WHAT IS REQUIRED:
Write out exactly, and only, the lines below from the line with "color: #5eead4 ->" through the line with "top: 52px ->"; pictures do not belong in the copy.

GIVEN DATA:
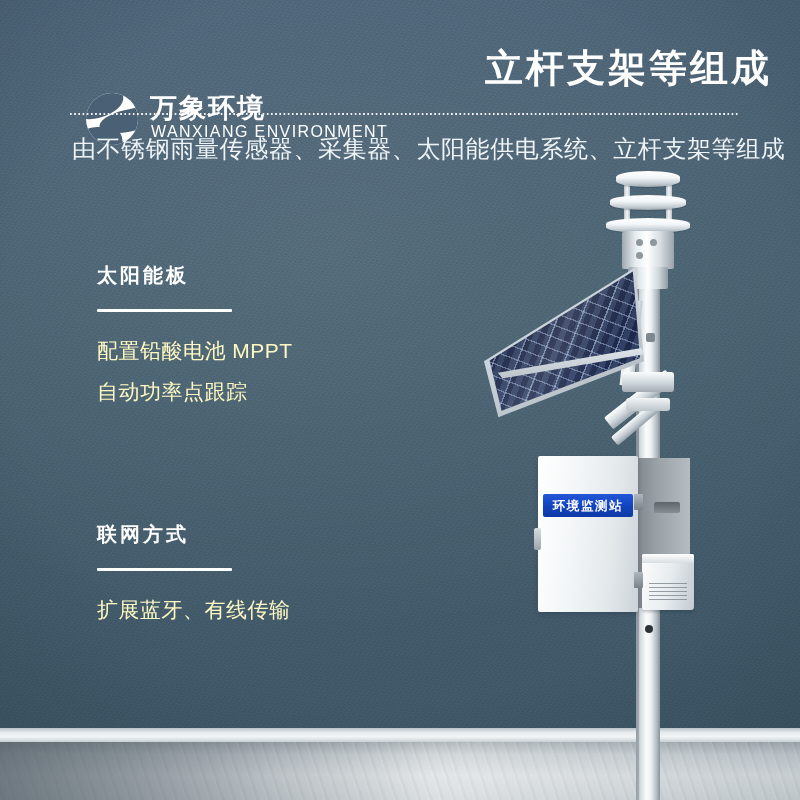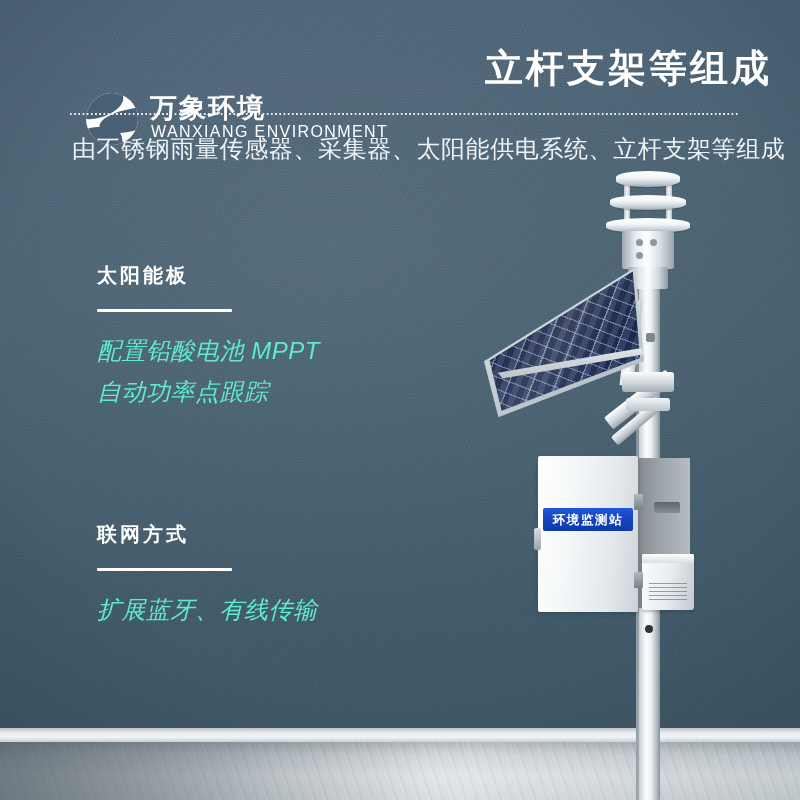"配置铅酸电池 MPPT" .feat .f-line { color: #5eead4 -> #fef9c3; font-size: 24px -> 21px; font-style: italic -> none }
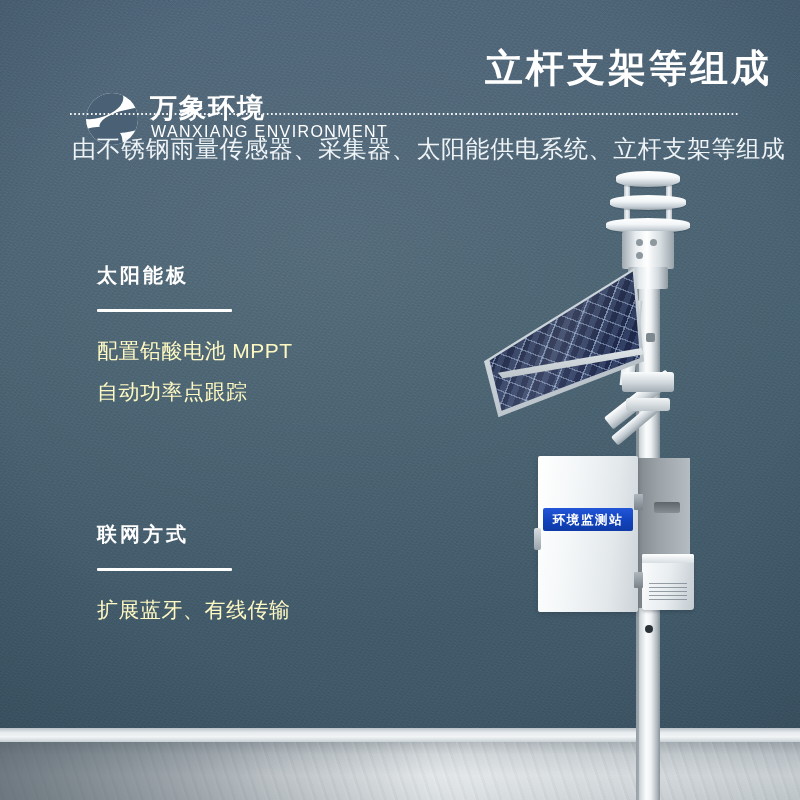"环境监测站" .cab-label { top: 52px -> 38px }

...

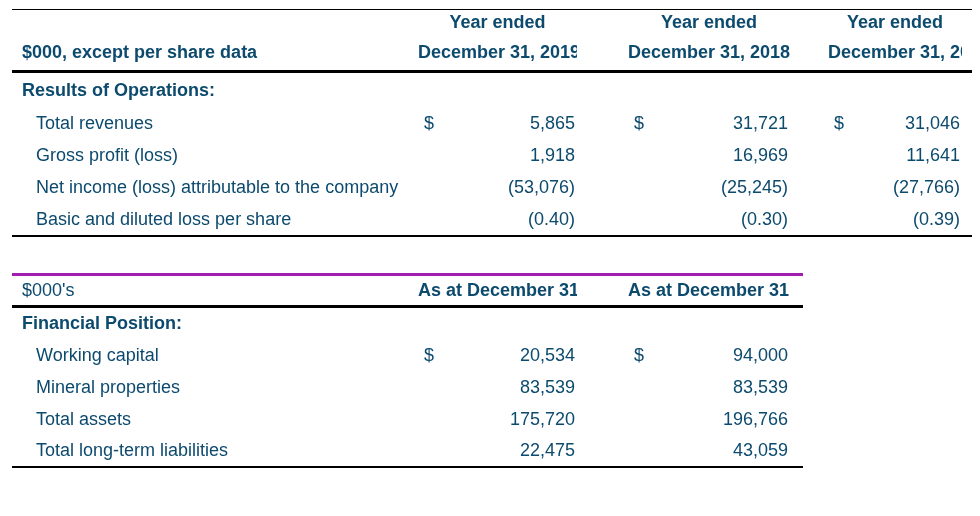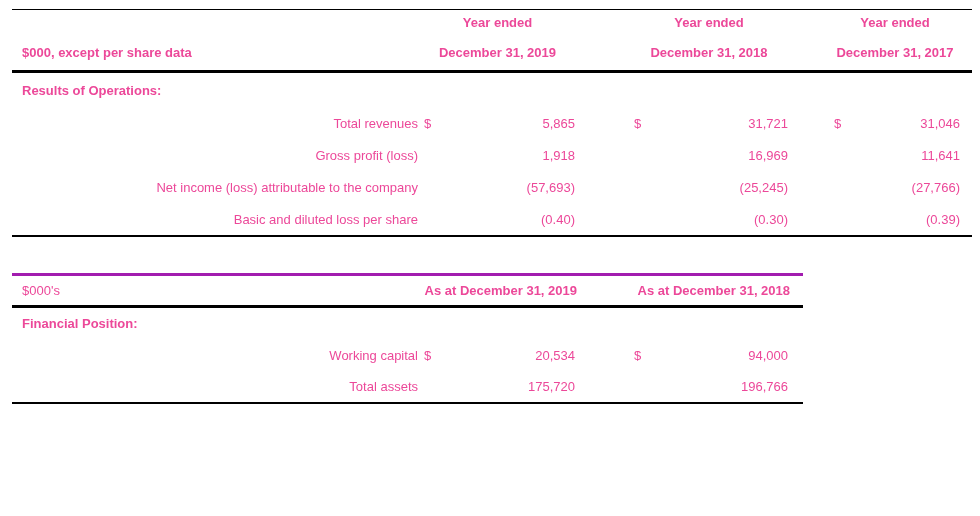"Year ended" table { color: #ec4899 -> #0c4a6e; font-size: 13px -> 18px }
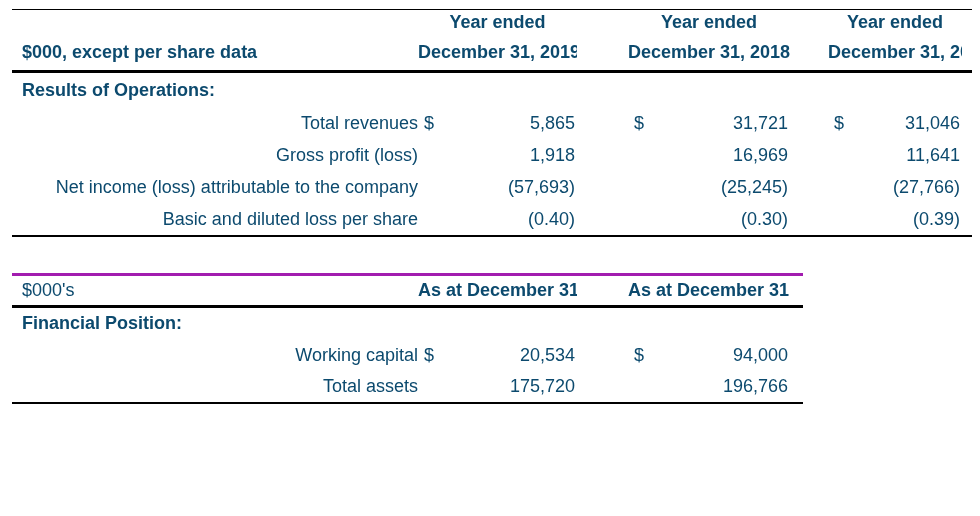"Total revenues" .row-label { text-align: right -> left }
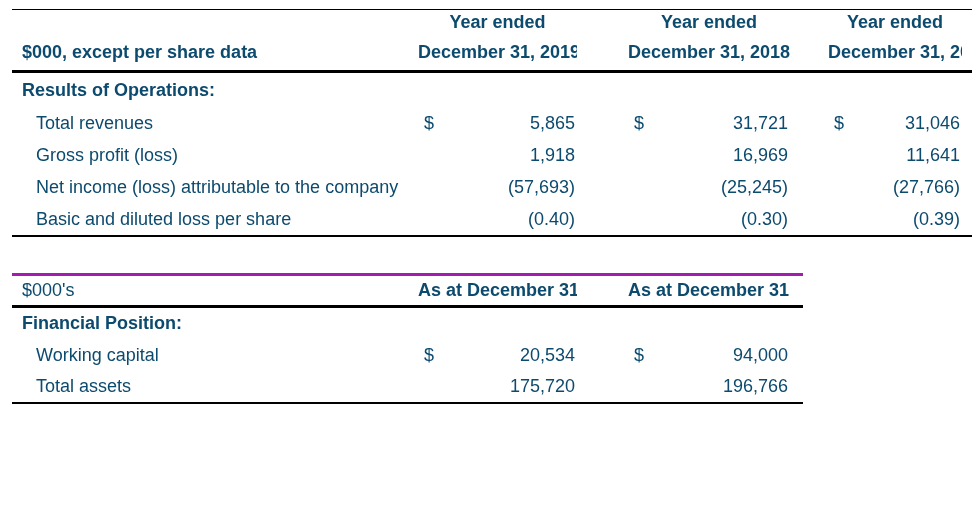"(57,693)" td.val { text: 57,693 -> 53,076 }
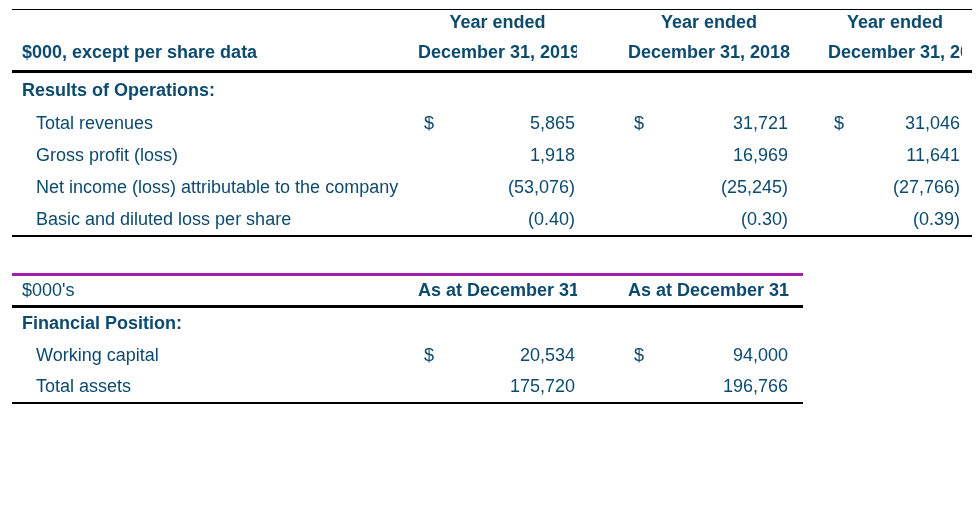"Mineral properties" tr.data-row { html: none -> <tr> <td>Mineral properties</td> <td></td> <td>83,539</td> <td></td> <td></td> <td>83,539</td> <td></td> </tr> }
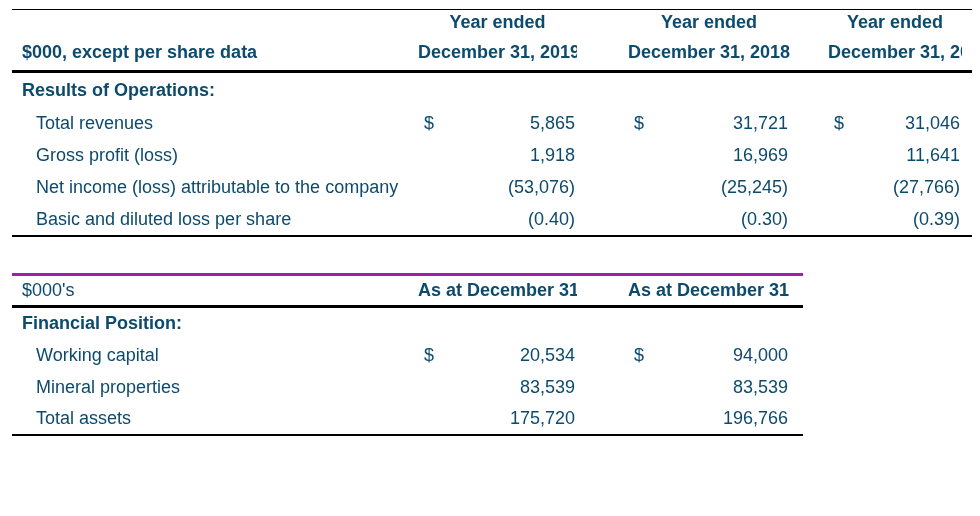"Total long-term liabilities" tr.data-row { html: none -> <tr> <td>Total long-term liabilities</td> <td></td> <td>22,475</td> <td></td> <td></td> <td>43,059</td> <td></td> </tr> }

RESPONSE AREA:
"配置铅酸电池 MPPT" .feat .f-line { color: #5eead4 -> #fef9c3; font-size: 24px -> 21px; font-style: italic -> none }
"环境监测站" .cab-label { top: 52px -> 38px }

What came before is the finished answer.